Continuing Professional Development (CPD) forms the basis of numerous professions. It is defined as “the ongoing acquisition of new knowledge, skills and attitudes”.
In the context of nursing and midwifery, CPD refers to the process of developing and maintaining your knowledge base.
The NMC states that:
“Registered nurses and midwives who wish to remain at the top of their profession need to keep up-to-date with developments in their field.”
How To Perform Reflective Practice In Nursing And Midwifery
There are various ways in which you can perform reflective practice in your role as a nurse or midwife.
One way is to use self-reflection.
This involves thinking about how you performed during a particular situation. There are numerous self-reflection models and theories out there, we’ve detailed a few below.
John’s Model Of Reflection
Originally developed within a nursing context, Christopher John’s work on reflective practice has become an influential model of reflection for students and practitioners alike.
The model provokes both an outward and inward looking approach to reflection for the practitioner.
The two processes, looking internally and externally, are linked within the model.
Atkins And Murphy’s Model Of Reflection
The Atkins and Murphy Model of Reflection was developed in 1994 by Sue Atkins and Kathy Murphy and revolves around stopping and thinking about your work. This mindful approach means that practitioners can consciously analysis their decision-making to change future actions for the better.

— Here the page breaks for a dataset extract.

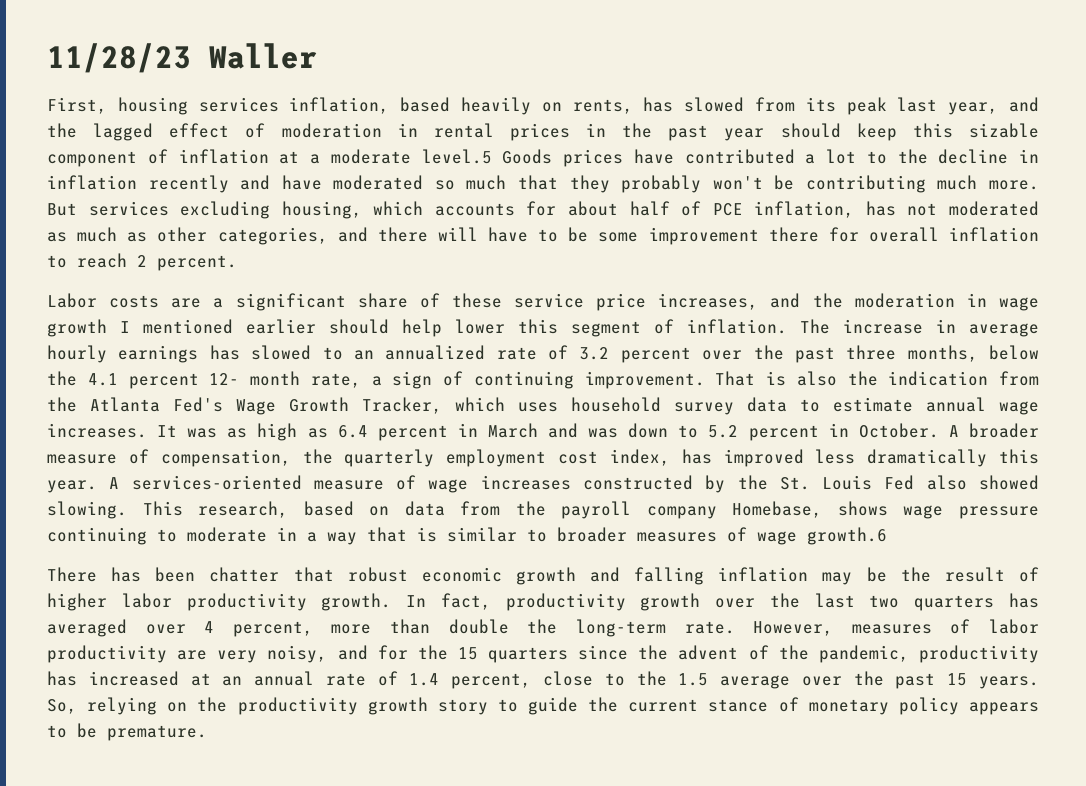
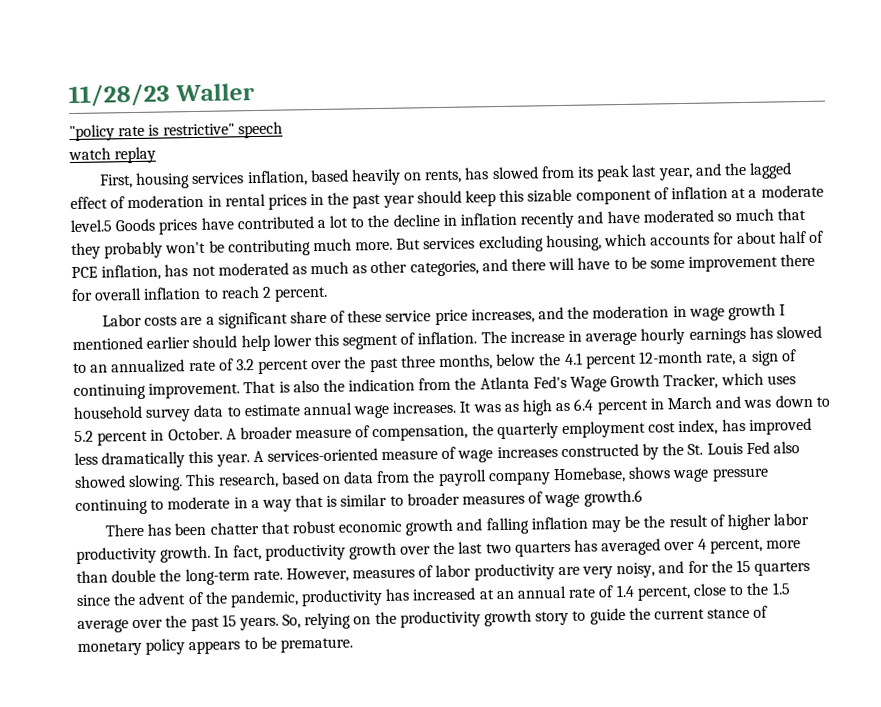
+ "policy rate is restrictive" speech
+ watch replay
- The increase in average hourly earnings has slowed to an annualized rate of 3.2 percent over the past three months, below the 4.1 percent 12- month rate, a sign of continuing improvement.
+ The increase in average hourly earnings has slowed to an annualized rate of 3.2 percent over the past three months, below the 4.1 percent 12-month rate, a sign of continuing improvement.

This model is broken down into the following steps:
- Self Awareness of difficult feelings or thoughts
- Descriptive Language
- Building critical analysis skills using logical thinking
- The ability to make evaluations on learning, experiences or events
- To be able to identify any learning that has taken place
The Atkins and Murphy model, much like John’s Model Of Reflection, was designed for use by nurses and midwives.
As the main focus of the model is on inner issues or areas of discomfort, it can be challenging to think in the way the model asks us to. However, this is intentional, as it guides practitioners to thinking critically about their assumptions.
An Example Of Reflective Practice In Nursing And Midwifery
We’ll now walk through an example of reflective practice.
Patient Z is attending an appointment for their regular asthma checkup.
Patient Z inquires about a new treatment for asthma they have been looking at on the internet. They are wondering if this treatment is available from the NHS.
You inform them that you are unaware of this treatment and that they should continue taking their prescribed medication.
Describe the Nature of the Practice Related, Event, Experience, or CPD activity
This was a routine appointment with a patient in my practice.
What Did You Learn From This?
I felt that I had given the patient the correct advice.
It’s in their best interest to take their medication rather than look for new treatments.
I do feel that I dismissed the patient’s query too quickly. There must have been a reason why the patient was looking for alternative treatments, maybe they were experiencing side effects or symptoms with their current medication.
How Might I Change/Improve My Practice in the Future?
When I see Patient Z again I will be sure to ask them how they are getting on with their treatment and whether they have any concerns.
If I am faced with this type of situation again, I’ll be sure to listen to the patient’s concerns and offer tailored support and advice.